Is not a space curve. It is a "space curve," ie, called a space curve. "Distance," "Tangent," "Normal," (& "BiNormal" in 3d) and "curvature" are defined mathematical operations which have their origin in and can potentially be interpreted as real quantities. A space curve can be created by assigning 1 to a distance on a piece of paper and assuming it is the unit of x and y. The space curve, Distance, Tangent, Normal, (& BiNormal in 3d), and curvature are then relative to and exist only on the piece of paper.
Because mathematicians teach math to engineers and physicists, the distinctions can become confusing. The physicists and engineers have the double burden of not only memorizing definitions, rules, and formulas, and being adept at their manipulation, but simultaneously creating some kind of real meaning to them in their minds. The result, sadly, is to cull out of potential engineers those who tend to think about the physical meaning of things, ie, potential engineers.
Oct 12th 2012, 08:00 PM
Re: Space Curves
I don't know why you posted that- I see no question. I would, in any case, disagree with most of what you said. "x= x(t), y= y(t)" does NOT define a "space curve", it defines a "plane curve". Space requires three dimensions: x= x(t), y= y(t), z= z(t). And we cannot create even a plane curve by just assigning "1 to a distance". You must have an entire coordinate system. In addition to distance you need to establish two distances as coordinate axes. (If we agree to use only "right hand Cartesian coordinate systems", an serious restriction for some purposes, we would only need to designate a single axis.)
And I don't understand why requiring people to "create some kind of real meaning" would tend to cull precisely those who "tend to think about the physical meaning". I would think that those who thought about such things would be best at assigning physical meaning to symbols, definitions, etc.
I wonder if you aren't referring to people who consider "physical meanings" so apparent they don't have to learn precise statements of definitions, rules, etc. But I would not call them "potential engineers', I would call them "sloppy engineers" and hope they will not be designing any bridges, railroads, etc. in an area where I might be.
Oct 13th 2012, 07:28 AM
Re: Space Curves
I used a 2d "space curve" simply as a matter of semantics because it's easier to talk about plotting a curve on a piece of paper than in a 3d system defined by a cardboard box. To plot a 3d curve by marking off a distance of 1 somewhere to define units on the axes of the box is much more difficult to do. You have to suspend pencil points inside the box (a wire). In either case, the resulting curve exists as a curve in space only as a plot in the coordinate system.
As for intuition, the meticulous, tortuous, abstract development of something on a level with Rudin is useless when the rubber hits the road. The difficult question for most partial differential equations occurrs when talking about functions such as temperature defined on closed real bodies. In this case, "Analysis" doesn't even address defining and integrating partial derivatives up to and on a boundary or directional derivatives on a boundary, only the case where the closed "volume" is inside of a domain so that everything is defined up to, on, and past, the boundary- the trivial case for engineering science and much of physics.

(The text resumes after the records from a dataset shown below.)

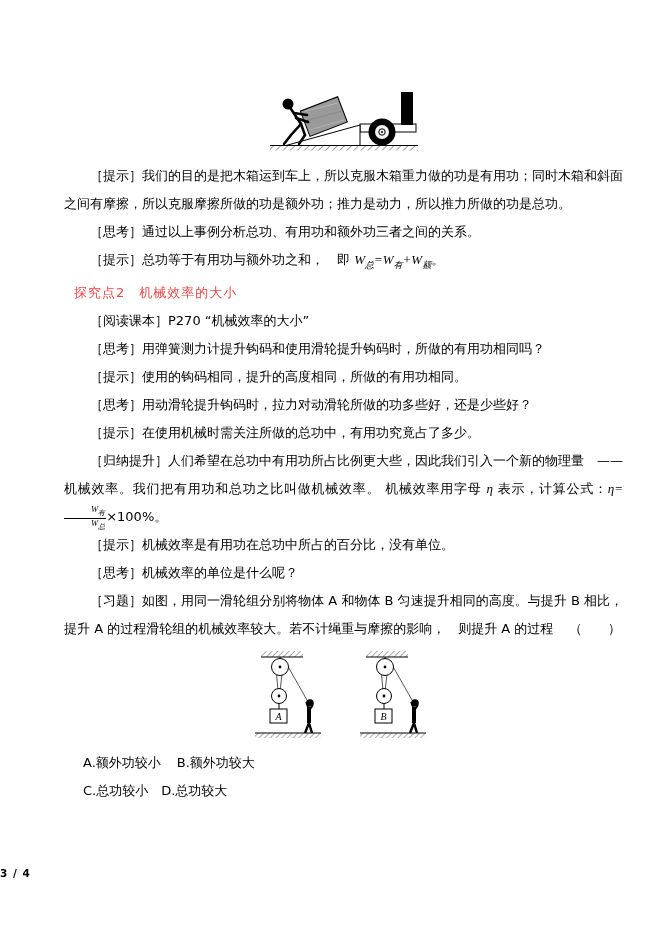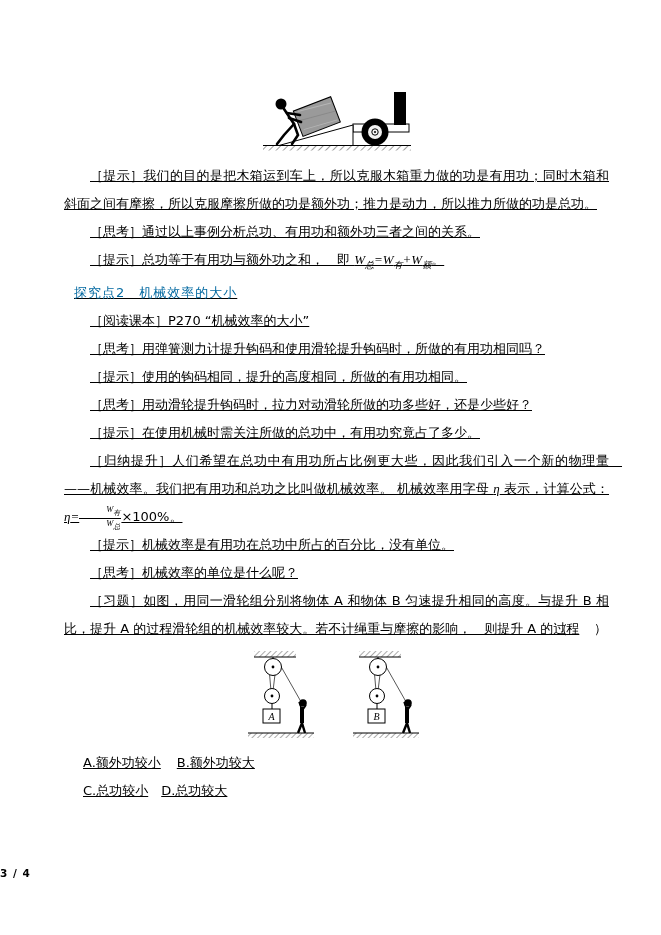--- a/index.html
+++ b/index.html
@@ -13,7 +13,7 @@
     color:#000000;
     overflow:hidden;
   }
-  .content{padding:0 52px 0 64px;text-decoration:underline;}
+  .content{padding:0 38px 0 64px;}
   .fig-top{width:160px;height:70px;margin:84px auto 8px auto;}
   .fig-pulley{width:230px;height:100px;margin:4px auto 2px auto;}
   p.para{margin:0;line-height:28px;text-indent:26px;text-align:justify;}

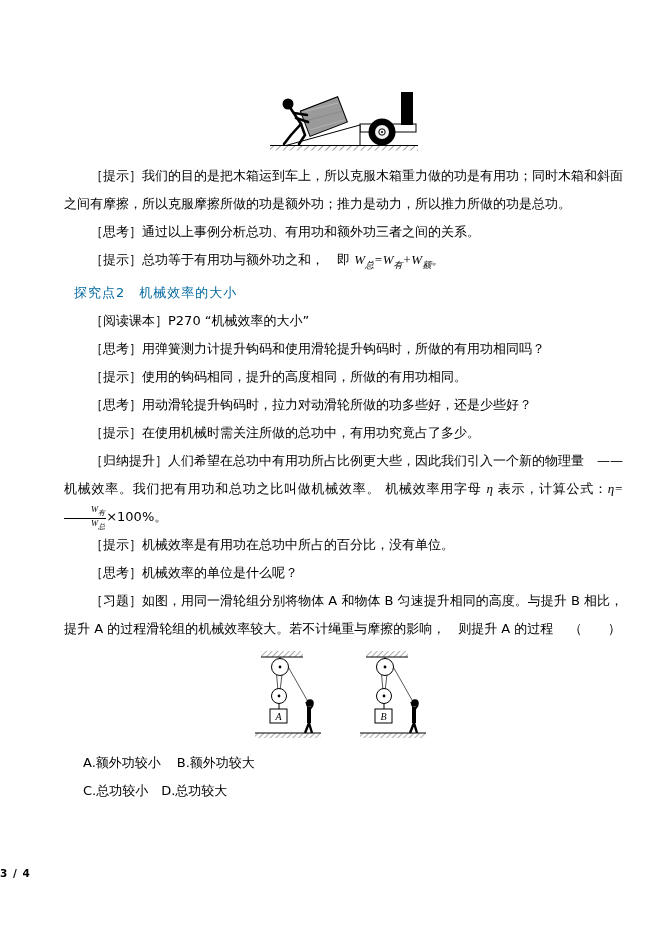--- a/index.html
+++ b/index.html
@@ -82,7 +82,7 @@
 
     <p class="para"><span>［提示］</span><span>总功等于有用功与额外功之和，　即 </span><span class="var"><span>W</span><sub>总</sub><span>=W</span><sub>有</sub><span>+W</span><sub>额</sub></span><span>。</span></p>
 
-    <h3 class="heading" style="color:#0369a1;">探究点2　机械效率的大小</h3>
+    <h3 class="heading" style="color:#ef4444;">探究点2　机械效率的大小</h3>
 
     <p class="para"><span>［阅读课本］</span><span>P270 “机械效率的大小”</span></p>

Then analysis presumes to deal with equations of science which it can neither define or prove, and then comes up with classical engineering and physics solutions (solved by intuition and insight) using abstract notation as if it had solved it using “analysis.” And the Engineers are sloppy?

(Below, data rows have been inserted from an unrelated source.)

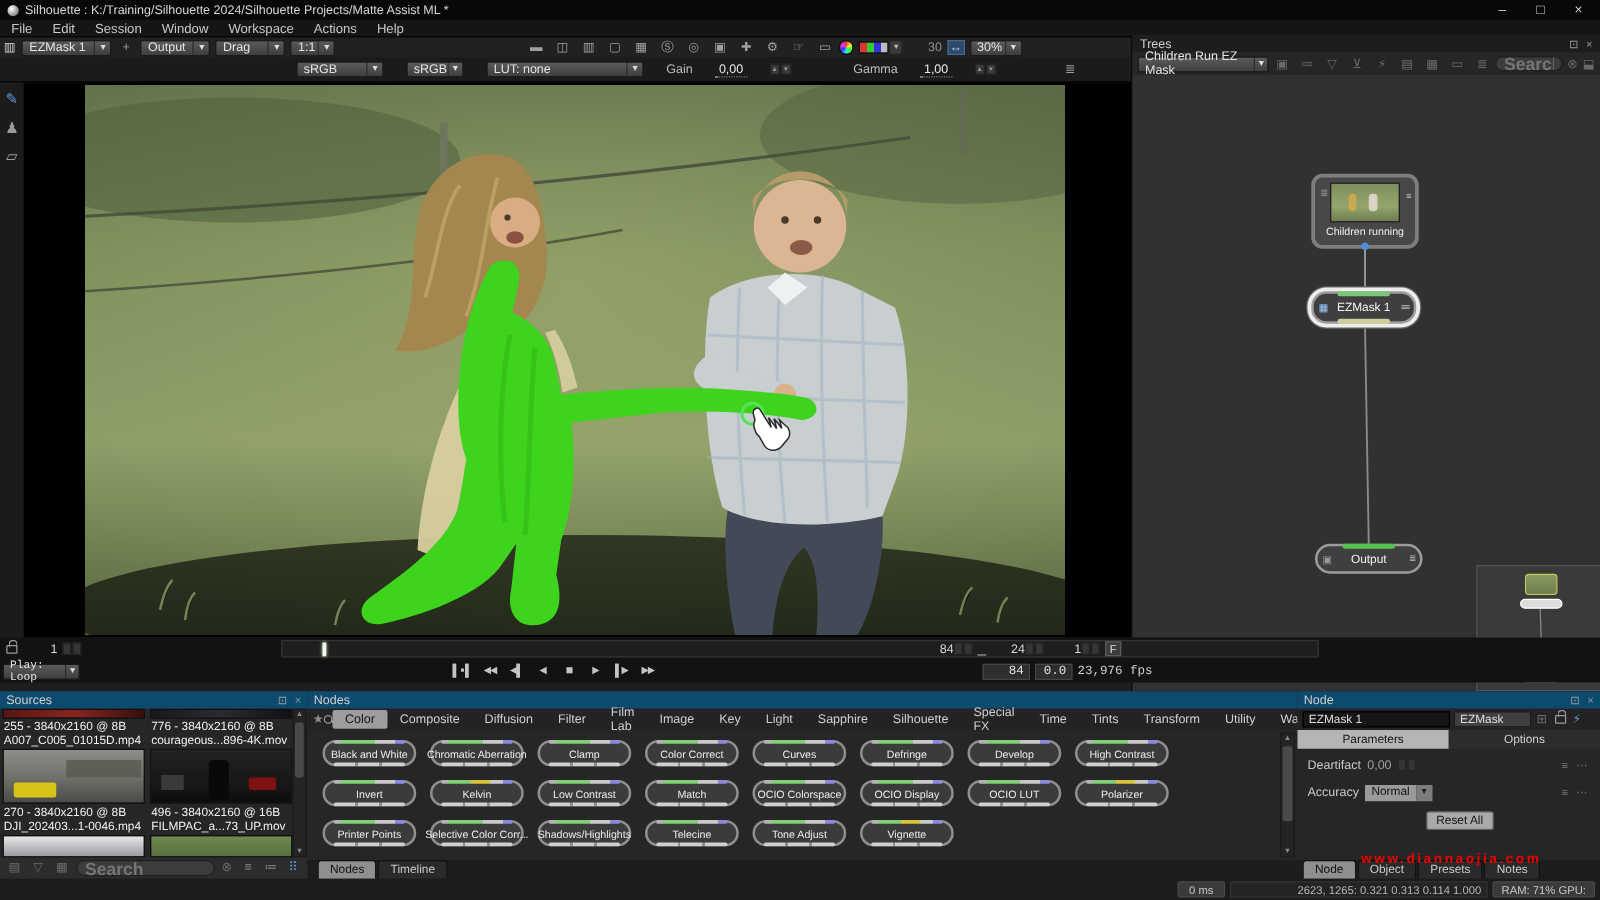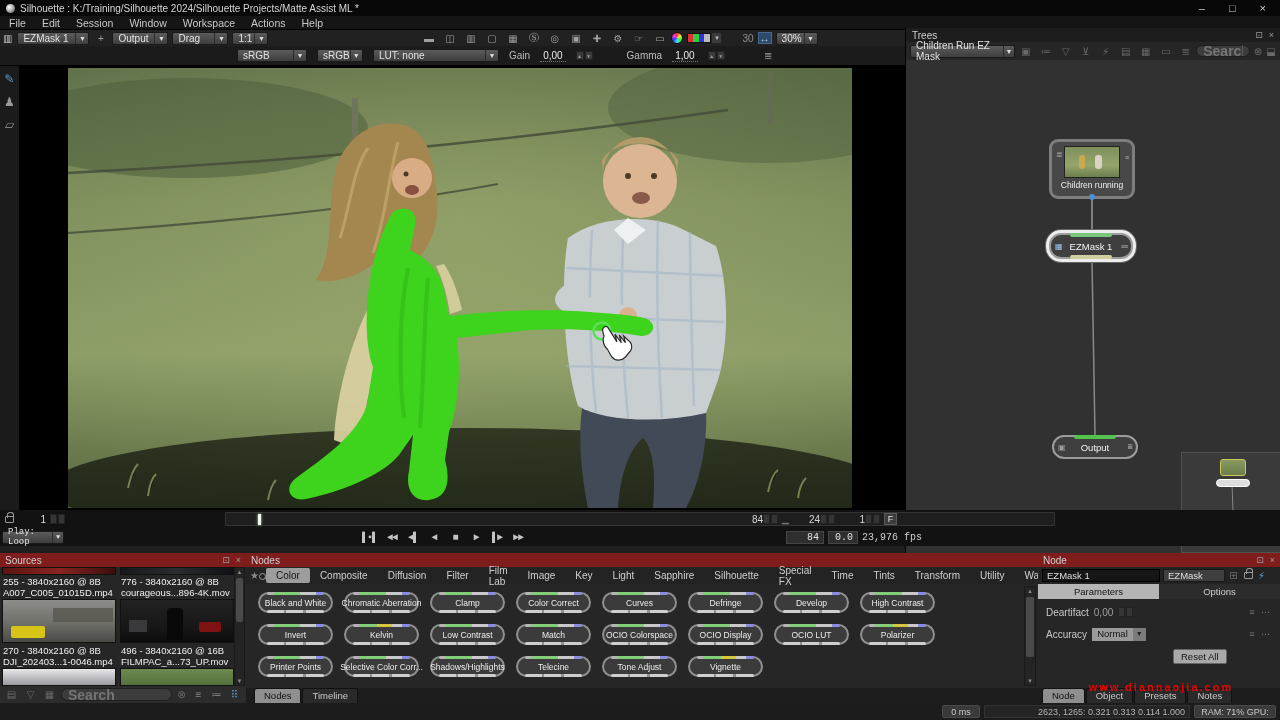--- a/index.html
+++ b/index.html
@@ -24,7 +24,7 @@
   #clapper { color:#cfcfcf; font-size:10px; margin-right:1px; }
   #color-wheel { width:12px; height:12px; border-radius:50%; background:conic-gradient(#e33,#ee3,#3e3,#3ee,#33e,#e3e,#e33); border:1px solid #111; }
   #rgb-bars { width:24px; height:10px; background:linear-gradient(90deg,#d33 0 25%,#3c3 25% 50%,#33d 50% 75%,#bbb 75% 100%); border:1px solid #111; }
-  #viewerbar { left:0; top:46px; width:905px; height:20px; background:#1b1b1b; display:flex; align-items:center; gap:10px; padding-left:237px; border-bottom:1px solid #000; }
+  #viewerbar { left:0; top:46px; width:905px; height:20px; background:#1b1b1b; display:flex; align-items:center; gap:18px; padding-left:237px; border-bottom:1px solid #000; }
   .gain-label { color:#bdbdbd; font-size:10px; }
   .gain-value { color:#e8e8e8; font-size:10px; border-bottom:1px dotted #777; padding:0 3px; }
   .mini-spin { display:flex; gap:1px; }

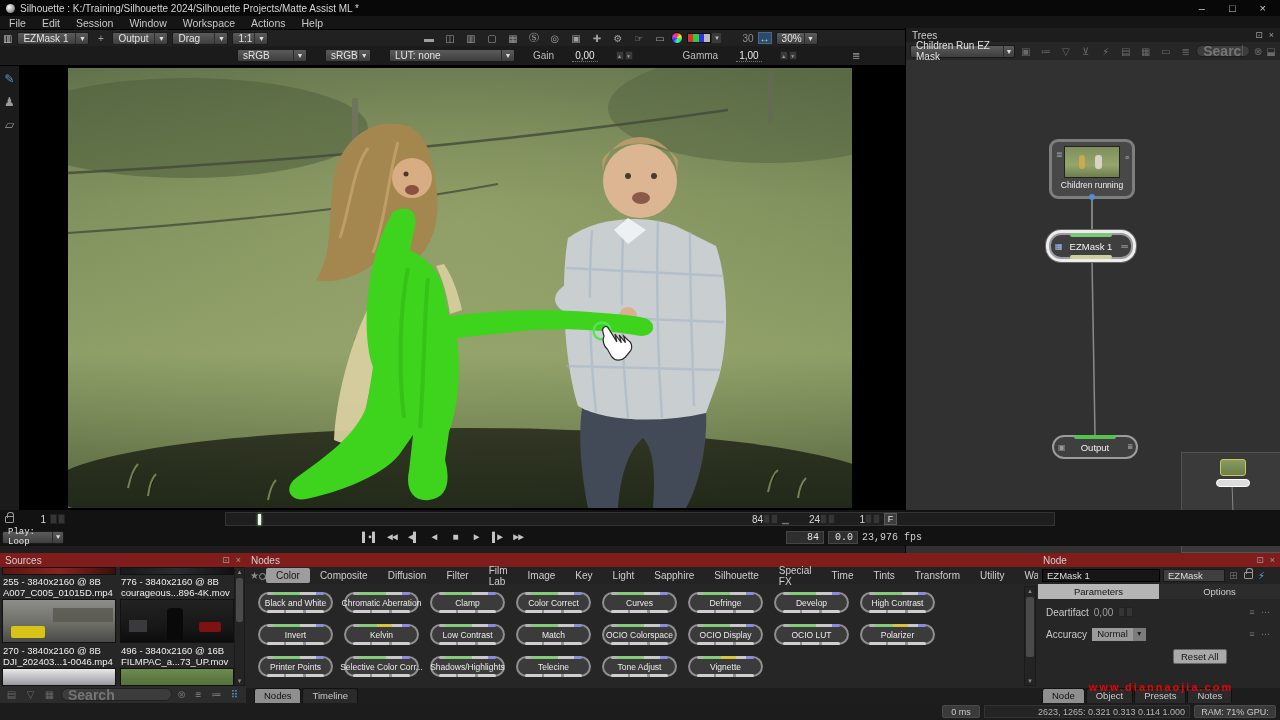--- a/index.html
+++ b/index.html
@@ -81,7 +81,7 @@
   .mini-node { position:absolute; background:#555; border:1px solid #999; border-radius:3px; }
 
   
-  .panel-header { position:absolute; left:0; top:0; width:100%; height:14px; background:#7f1d1d; display:flex; align-items:center; padding:0 5px; font-size:10px; color:#cfcfcf; }
+  .panel-header { position:absolute; left:0; top:0; width:100%; height:14px; background:#0c4a6e; display:flex; align-items:center; padding:0 5px; font-size:10px; color:#cfcfcf; }
   .ph-icons { margin-left:auto; display:flex; gap:6px; color:#9a9a9a; font-size:9px; }
   #sources { left:0; top:553px; width:246px; height:150px; background:#262626; }
   .thumb { border:1px solid #111; background:#222; }

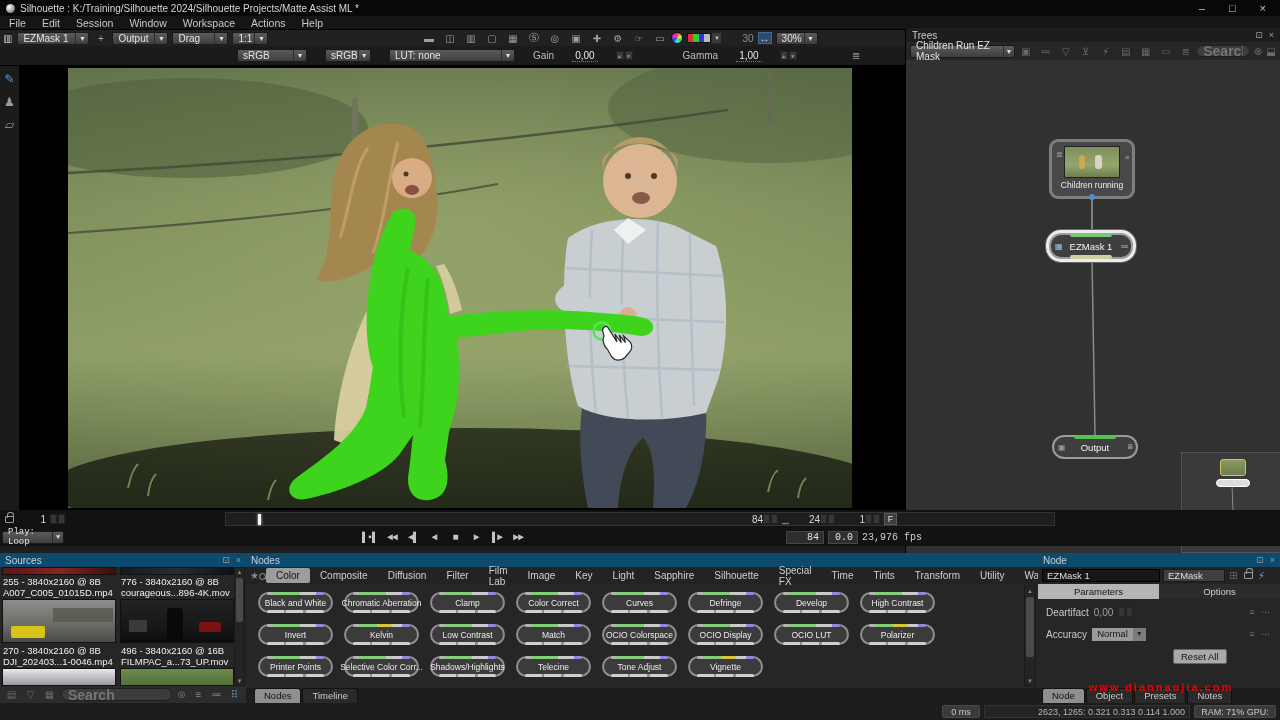--- a/index.html
+++ b/index.html
@@ -121,7 +121,7 @@
   .acc-dd { background:#9a9a9a; color:#151515; font-size:9.5px; height:13px; line-height:12px; padding:0 5px; }
   .acc-chev { background:#7c7c7c; width:13px; height:13px; font-size:7px; color:#222; text-align:center; line-height:12px; }
   .row-icons { margin-left:auto; color:#777; font-size:9px; letter-spacing:2px; }
-  #reset-all { position:absolute; left:103px; top:96px; background:#a9a9a9; color:#141414; font-size:9.5px; padding:1px 7px; border-radius:2px; border:1px solid #666;margin-left:32px; }
+  #reset-all { position:absolute; left:103px; top:96px; background:#a9a9a9; color:#141414; font-size:9.5px; padding:1px 7px; border-radius:2px; border:1px solid #666; }
   #np-footer { position:absolute; left:0; bottom:0; width:100%; height:15px; background:#1d1d1d; display:flex; align-items:flex-end; gap:1px; padding-left:4px; }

Rudin gives an abstract definition and derivation of Stoke’s theorem, starting with the assumption that the “volume” is inside a domain, which is the trivial and uninteresting case because now you don’t have to think about partial derivatives in the context of a boundary, the real world for science. Amazingly, Rudin gives a 1-dim example of his proof as the integral from 0 to 1 of a continuously differentiable function on the closed interval [0,1], which is exactly the case which the whole theorem and proof avoids because it can’t deal with it, except in the 1-dim case. The true 1-dim example of his theorem and proof is the integral from 0 to 1 for f on the open interval (0,1). I believe the mistake was intentional, to imply that you really don’t have to wade through his proof which, as you can "see" from his “1-d case,” applies to partial differential equations of science in general.
I don't advocate being sloppy, I advocate being precise and clear. I don't consider abstraction (functional analysis symbols in a calculus proof, for ex) to be synonomous with precision.